Integrity of the hymn.The unity of the poem is sufficiently obvious, although the motif does not lie in a single episode, as in the hymns to Demeter, to the Delian and Pythian Apollo, and to Aphrodite (see II. App. p. 311); and there is no question of interpolated lines. An attempt to disintegrate the hymn was made by Groddeck, who divided it into two parts, the first (1-27) relating to Pan and the Nymphs, the second (28-47) describing the birth of the god. Groddeck thought that the narrative languished in the latter half; to this Ilgen rightly replied that the comparative failure of interest is due to the subject, not to a different composer.
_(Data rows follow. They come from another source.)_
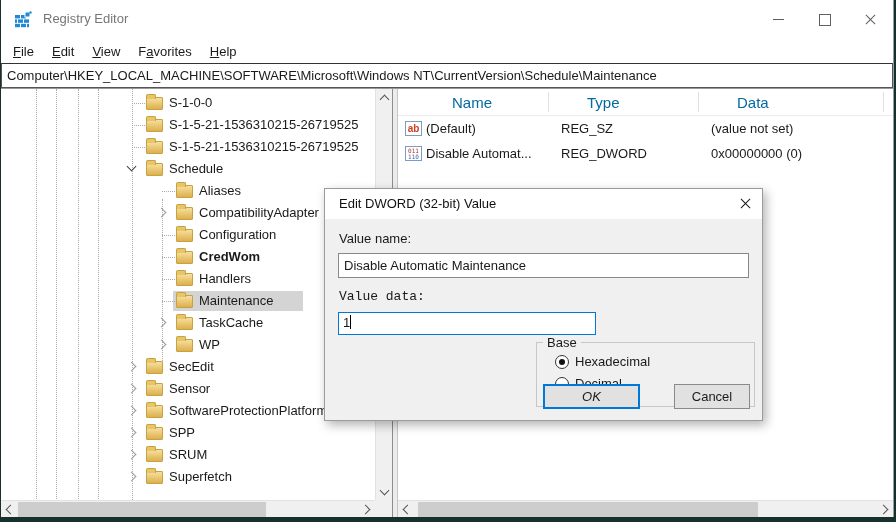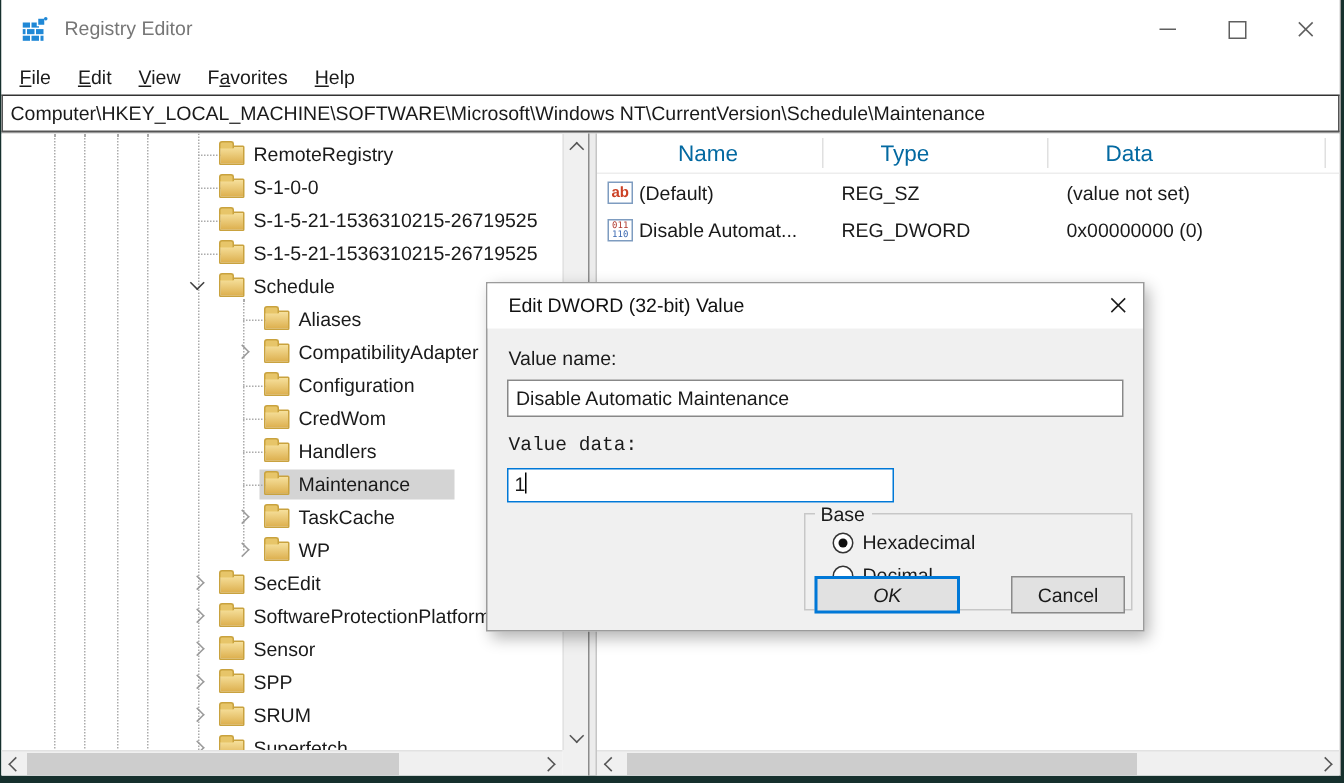"RemoteRegistry" div.tree-row { html: <div> <span></span> <span></span> <span>RemoteRegistry</span> </div> -> none }
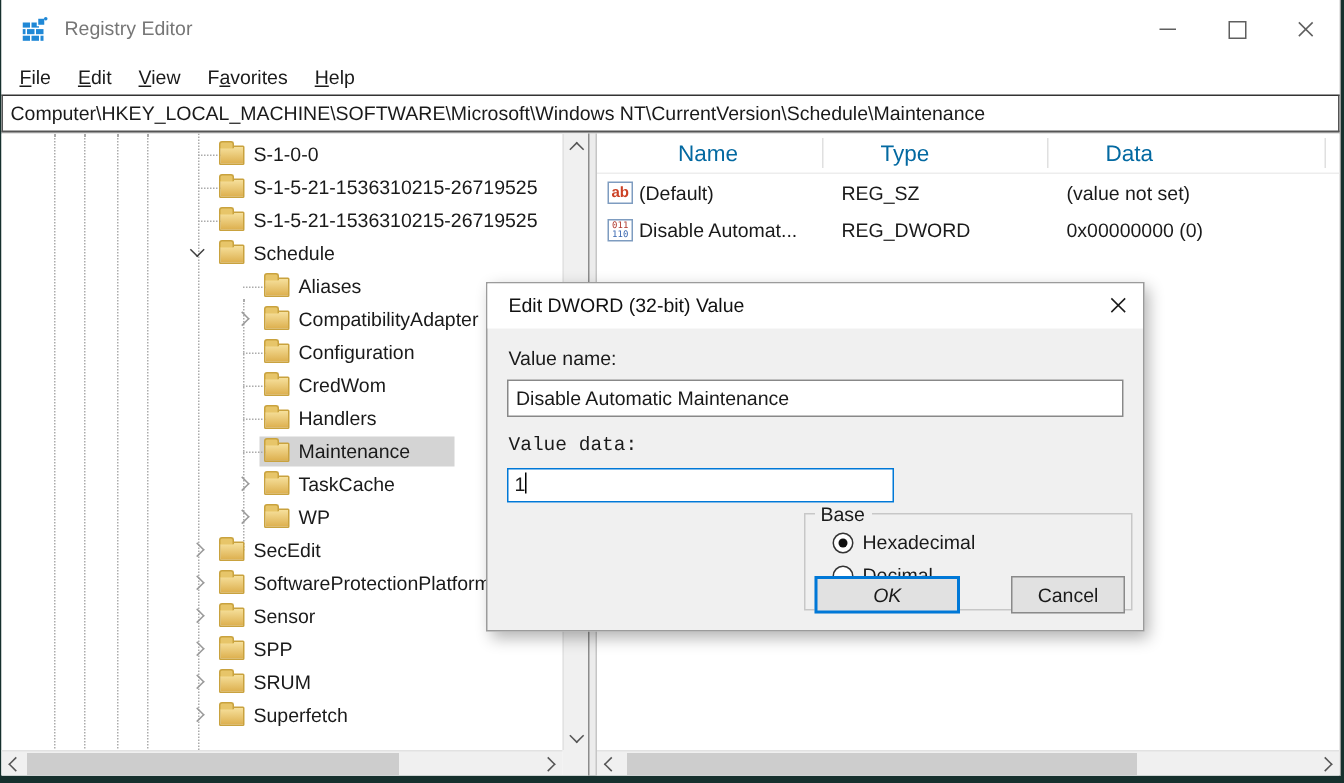"CredWom" span.tlabel { font-weight: none -> bold }
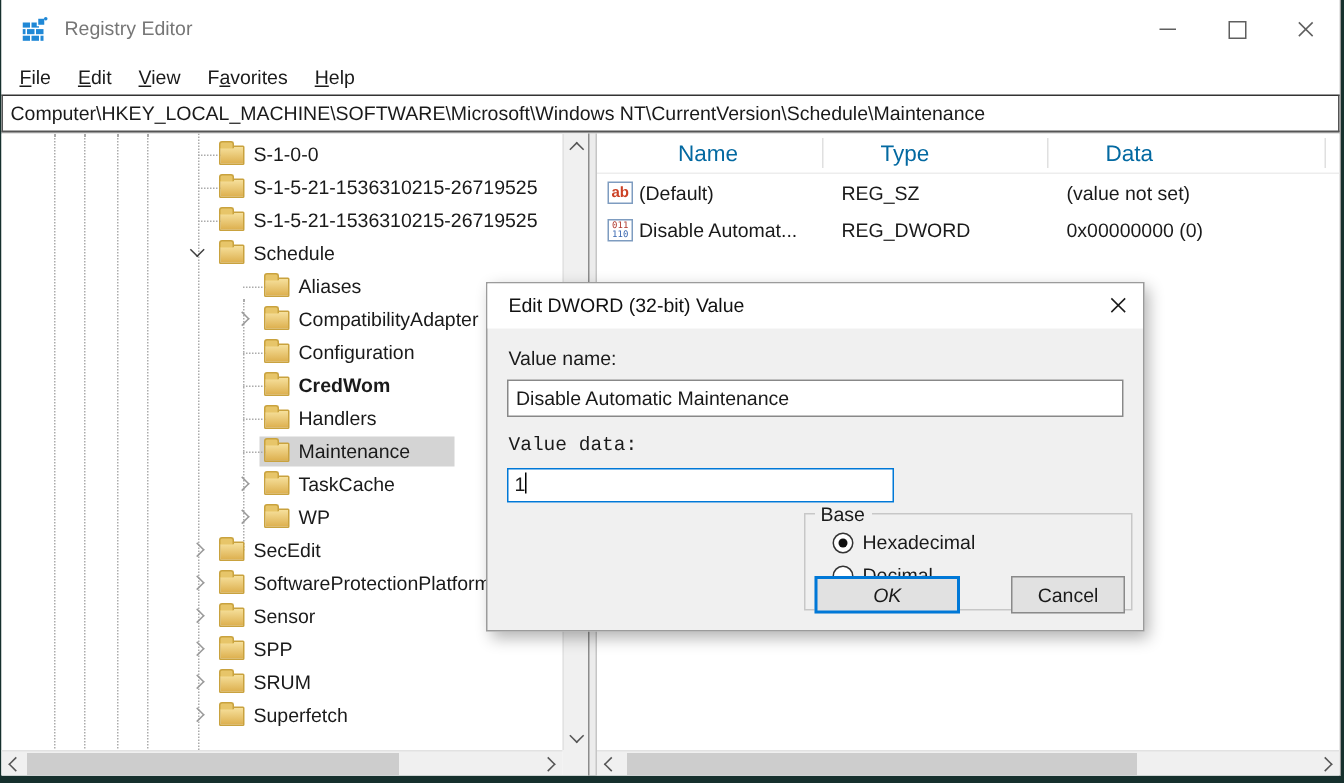"SoftwareProtectionPlatform" div.tree-row { order: before "Sensor" -> after "Sensor" }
Further, Groddeck argued that the birth of Pan should have been described at the beginning; he did not realise that the birth was the subject of the nymph's song, and that the Homeric hymns afford two exact parallels to the order of the narrative. In h. Herm. 59 Hermes sings of his own birth, and in h. Art. (xxvii) an account of Artemis at the chase is followed by a mention of the song describing the birth of Apollo and Artemis, while the goddess herself, like Pan, directs the chorus.

Peppmller divides the hymn into nomic parts: ἀρχά (1-7), κατατροπά (8-26), ὀμφαλός (27-47), ἐπίλογος (48-49).


Commentary on line 1

a)mfi/: cf. on vii. 1. *(ermei/ao fi/lon *go/non: the genealogies vary; Roscher (die Sagen etc.) gives a complete list. For Hermes as the father cf. Herod.ii. 145, Lucian dial. deor. 22, Anth. Plan. iv. 229 and elsewhere. Hermes and Pan were both shepherdgods (νόμιοι) in Arcadia, and were both worshipped on Cyllene, so that their connexion, no doubt, originated in Arcadia.